_Task item_.
Drop the images. Copy every line below character for character.

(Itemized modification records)
-------

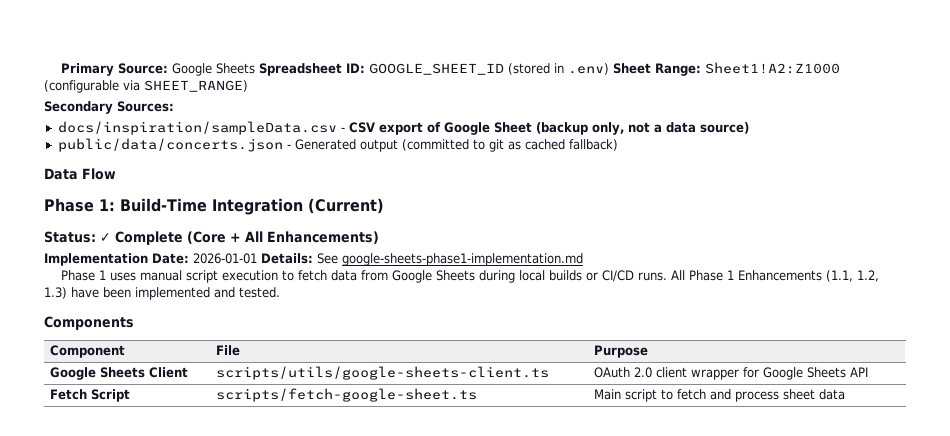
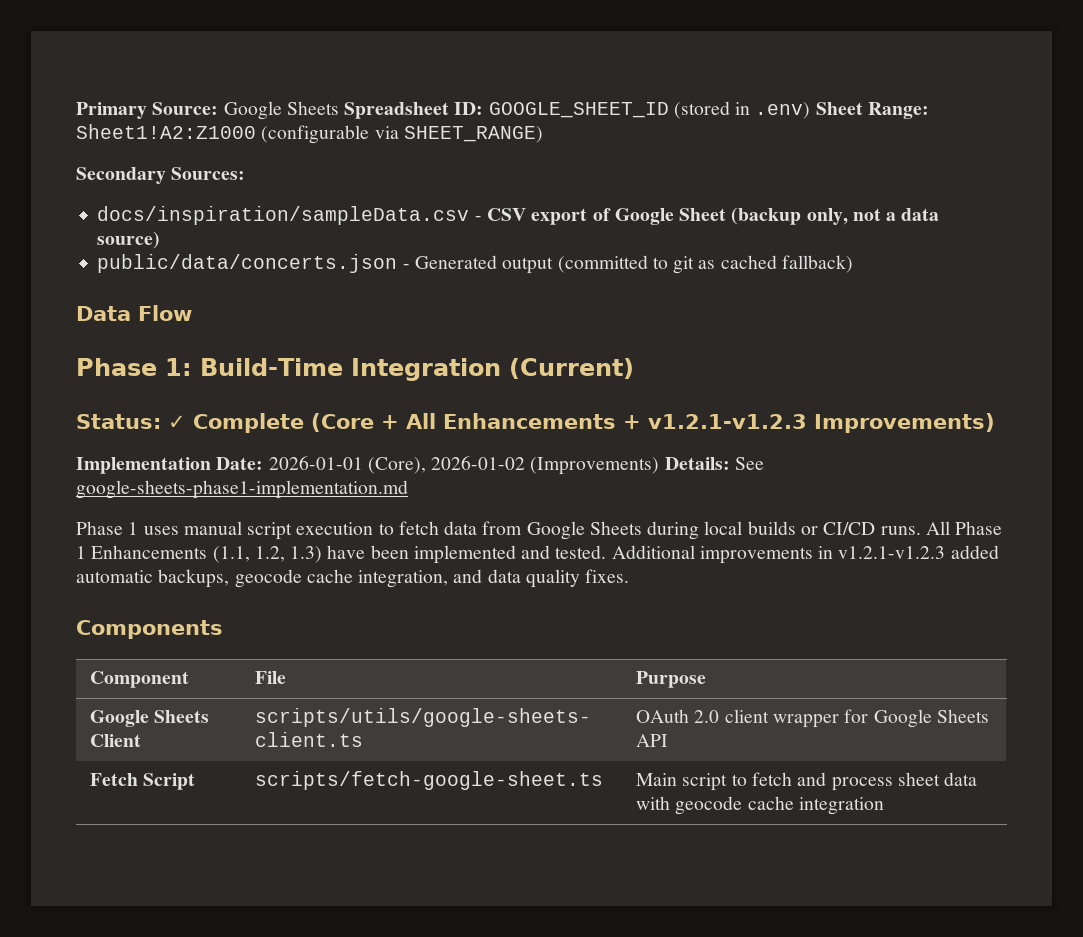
- Status: ✓ Complete (Core + All Enhancements)
+ Status: ✓ Complete (Core + All Enhancements + v1.2.1-v1.2.3 Improvements)
- Implementation Date: 2026-01-01 Details: See google-sheets-phase1-implementation.md
+ Implementation Date: 2026-01-01 (Core), 2026-01-02 (Improvements) Details: See google-sheets-phase1-implementation.md
+ Additional improvements in v1.2.1-v1.2.3 added automatic backups, geocode cache integration, and data quality fixes.
- Fetch Script | scripts/fetch-google-sheet.ts | Main script to fetch and process sheet data
+ Fetch Script | scripts/fetch-google-sheet.ts | Main script to fetch and process sheet data with geocode cache integration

-------

_Answer to this task_.
- Status: ✓ Complete (Core + All Enhancements)
+ Status: ✓ Complete (Core + All Enhancements + v1.2.1-v1.2.3 Improvements)
- Implementation Date: 2026-01-01 Details: See google-sheets-phase1-implementation.md
+ Implementation Date: 2026-01-01 (Core), 2026-01-02 (Improvements) Details: See google-sheets-phase1-implementation.md
+ Additional improvements in v1.2.1-v1.2.3 added automatic backups, geocode cache integration, and data quality fixes.
- Fetch Script | scripts/fetch-google-sheet.ts | Main script to fetch and process sheet data
+ Fetch Script | scripts/fetch-google-sheet.ts | Main script to fetch and process sheet data with geocode cache integration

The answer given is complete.